• _What is required_: Start with the line that holds "html: none ->". Please copy it and each remaining line below exactly, leaving pictures out.

• _Records_:
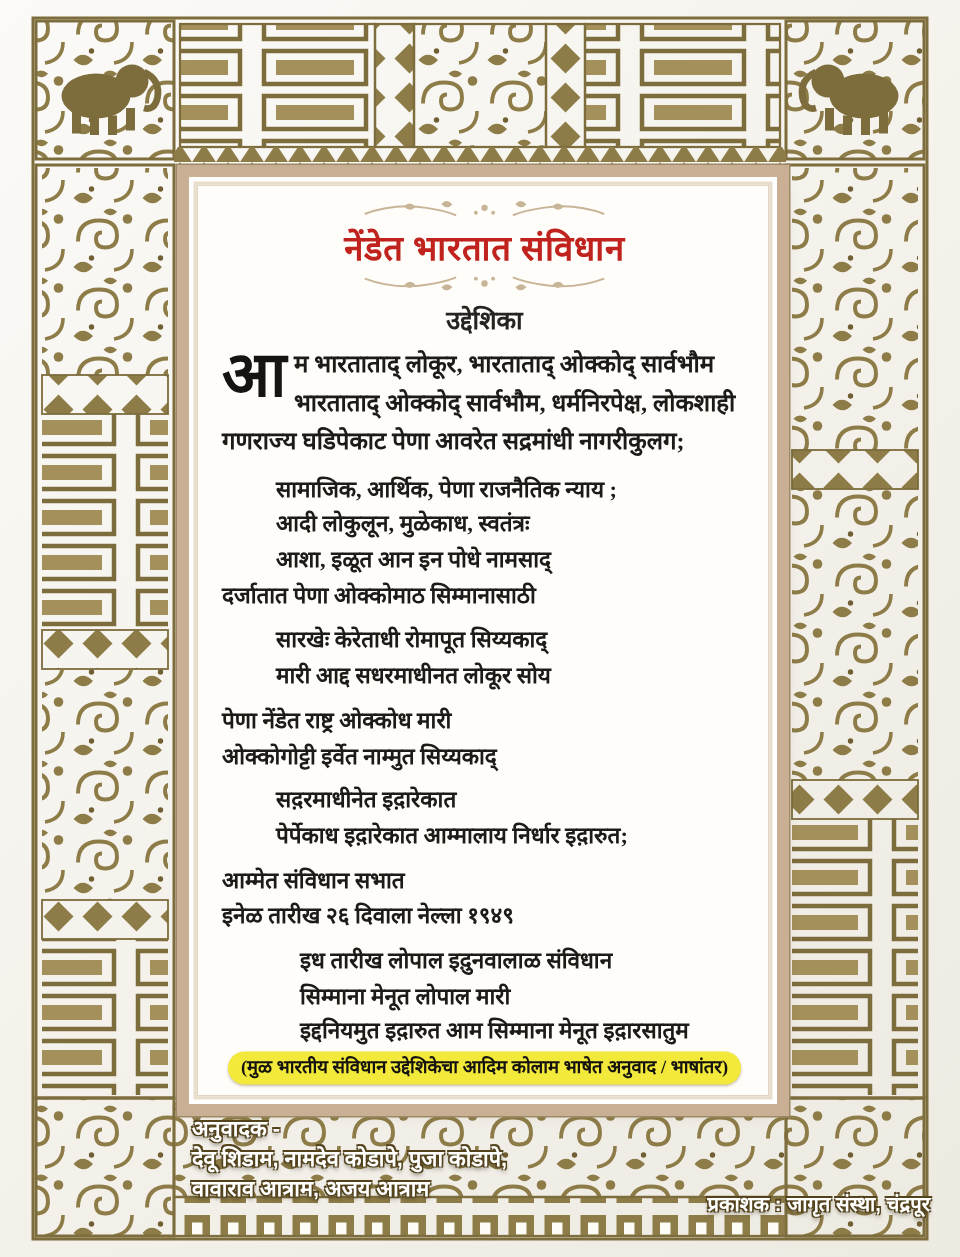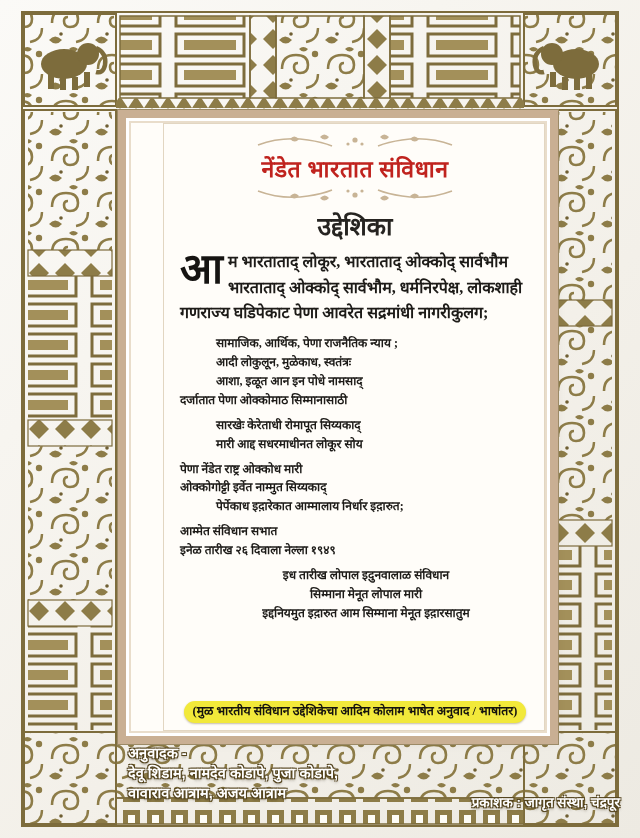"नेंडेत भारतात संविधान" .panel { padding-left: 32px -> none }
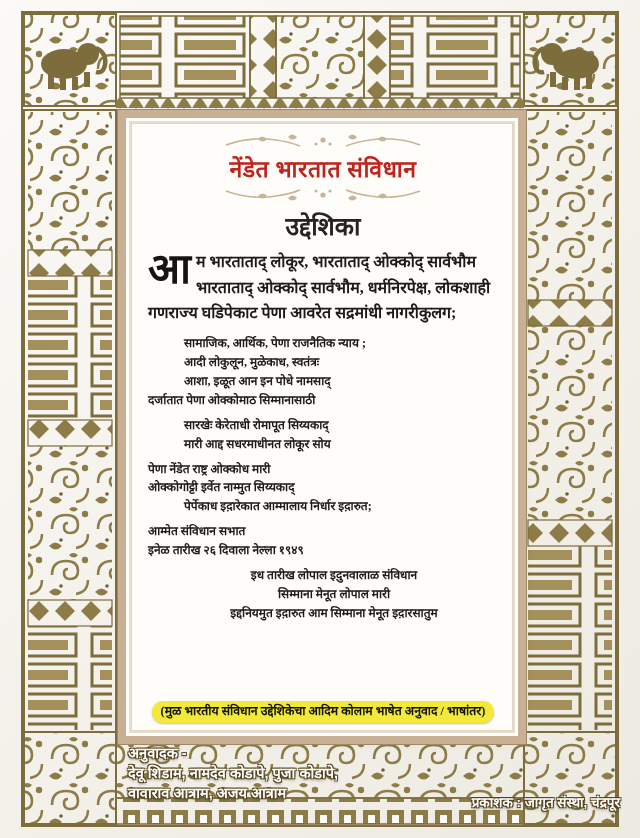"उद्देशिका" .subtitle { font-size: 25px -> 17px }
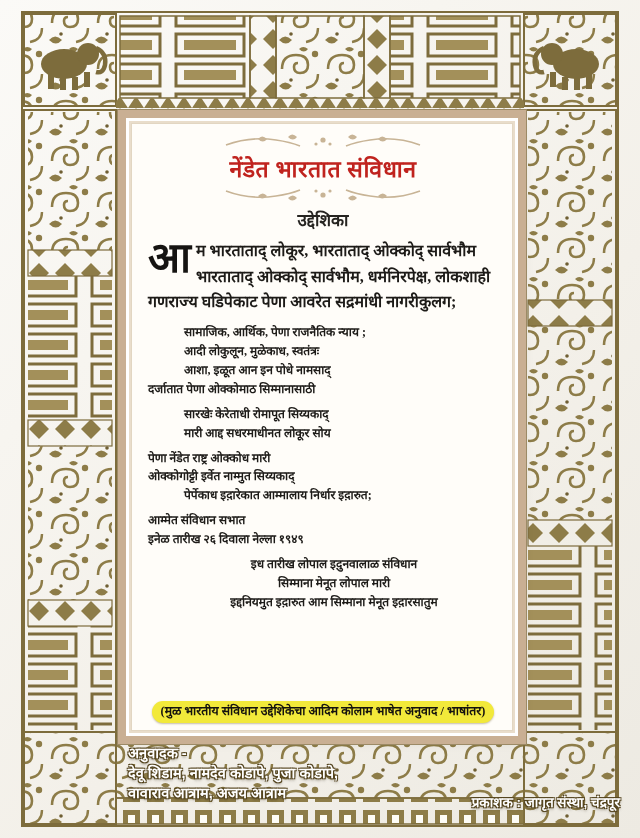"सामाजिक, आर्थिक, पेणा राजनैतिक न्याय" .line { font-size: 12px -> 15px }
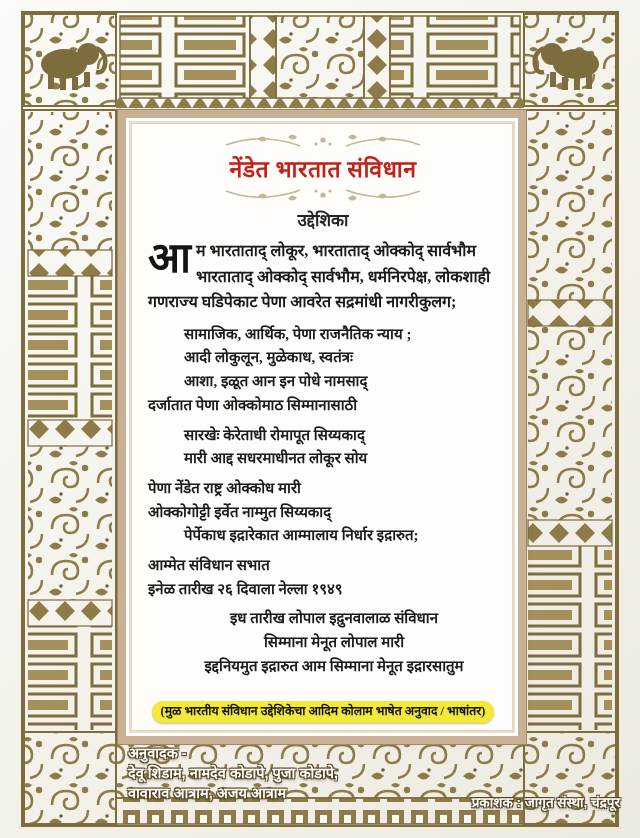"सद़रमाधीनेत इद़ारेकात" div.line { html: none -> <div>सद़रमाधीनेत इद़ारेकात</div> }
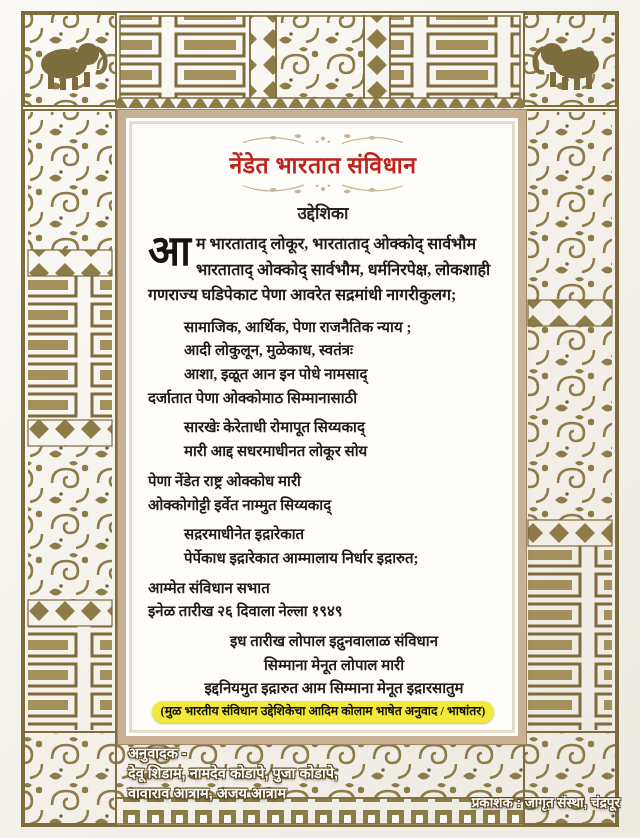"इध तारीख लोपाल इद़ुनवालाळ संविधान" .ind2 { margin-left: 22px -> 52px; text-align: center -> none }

• _Exercise response_:
"सद़रमाधीनेत इद़ारेकात" div.line { html: none -> <div>सद़रमाधीनेत इद़ारेकात</div> }
"इध तारीख लोपाल इद़ुनवालाळ संविधान" .ind2 { margin-left: 22px -> 52px; text-align: center -> none }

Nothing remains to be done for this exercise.